As startups – empresas caracterizadas pela inovação aplicada a modelo de negócios ou a produtos ou serviços ofertados – ainda estão longe da crescente discussão de diversidade e Inclusão no mundo empresarial.

Maria Rita Spina, diretora executiva da Anjos do Brasil e membra do GT, ressalta ainda que “o empreendedorismo de inovação e tecnologia é chave para o desenvolvimento econômico e social de um país. Entretanto, ele só atinge o seu pleno potencial de geração de riqueza e de soluções relevantes para a nação quando há diversidade entre os que empreendem”.

Guilherme Santos, pesquisador de inovação e assessor da FAPERJ, outro membro, acrescenta que “o Estado precisa reconhecer que a diversidade é um dos motores da inovação, e que o primeiro passo é garantir a legitimidade desta pauta na sociedade e entre os gestores públicos, a fim de sustentar a formulação de políticas públicas adequadas”.

A partir de debates sobre os grandes temas da área, dentre outras atuações previstas, o GT produzirá o “Playbook de Diversidade: um Manual de Políticas Públicas Afirmativas de Gênero e Raça para Startups”.

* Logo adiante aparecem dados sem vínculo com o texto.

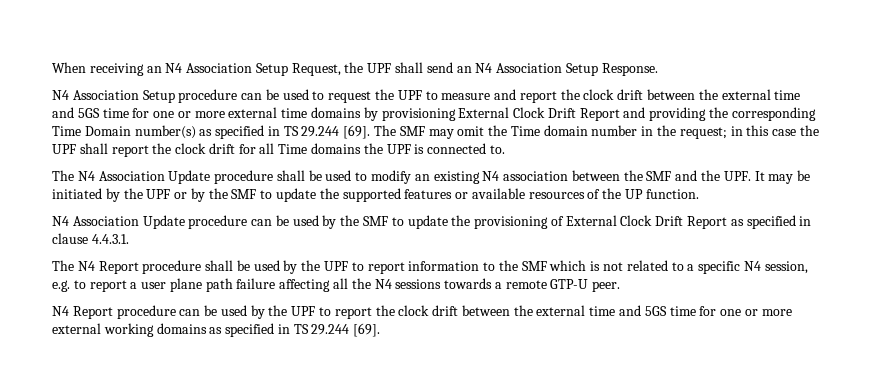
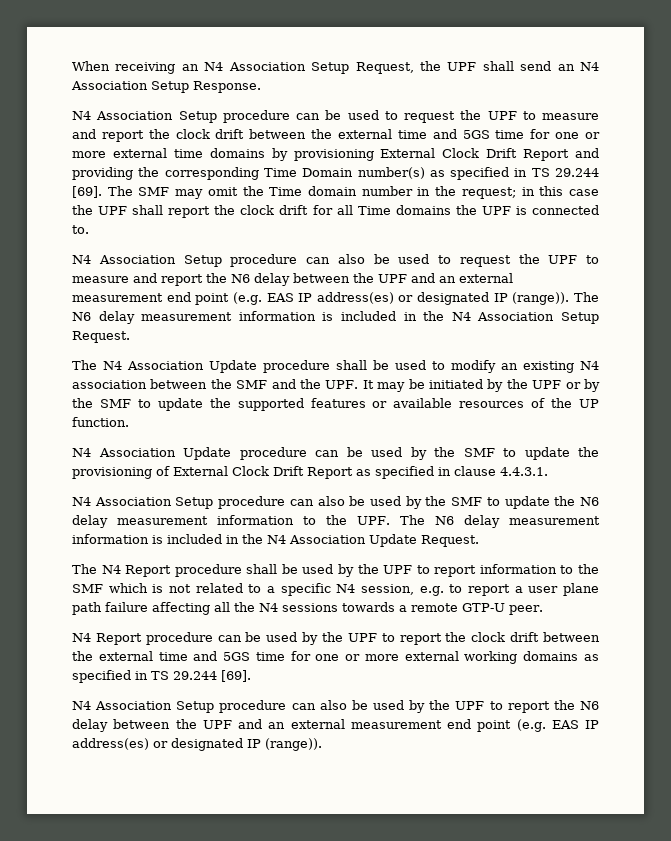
+ N4 Association Setup procedure can also be used to request the UPF to measure and report the N6 delay between the UPF and an external measurement end point (e.g. EAS IP address(es) or designated IP (range)). The N6 delay measurement information is included in the N4 Association Setup Request.
+ N4 Association Setup procedure can also be used by the SMF to update the N6 delay measurement information to the UPF. The N6 delay measurement information is included in the N4 Association Update Request.
+ N4 Association Setup procedure can also be used by the UPF to report the N6 delay between the UPF and an external measurement end point (e.g. EAS IP address(es) or designated IP (range)).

NY e Brasil, mesmo em contextos diferentes, enfrentam sérios desafios históricos de inclusão de mulheres, pessoas negras, dentre outros grupos, no ambiente e no protagonismo de negócios – e o Estado, com o seu papel de acelerador e disseminador de grande alcance, faz-se decisivo para impactar e reduzir a assimetria desta conjuntura.

Vale mencionar: o relatório de NY foi produzido justamente para embasar a implementação de uma Política Pública, de alto investimento, voltada para mudar o atual e inconcebível número de apenas 2% de empreendedoras e empreendedores negros.

A formação do GT do Dínamo é complementada por Angelica Mari, editora-executiva do Startups; Aline Ferreira, gestora de projetos na edtech DIO; Allana Cardoso, cofundadora da Kilombo Tech; Arlane Gonçalves, consultora de diversidade, equidade e inclusão; Denis Gonzaga, gerente sênior de produto na Via; Diego S. Silva, coordenador do INOVA RS; Fabrícia Garcia, especialista em inovação e direito digital; Gustavo Glasser, fundador da Carambola Tech; Yazmin Nieto, fundadora da Integra Diversidade; e Mariana Macario, especialista em equidade nas organizações.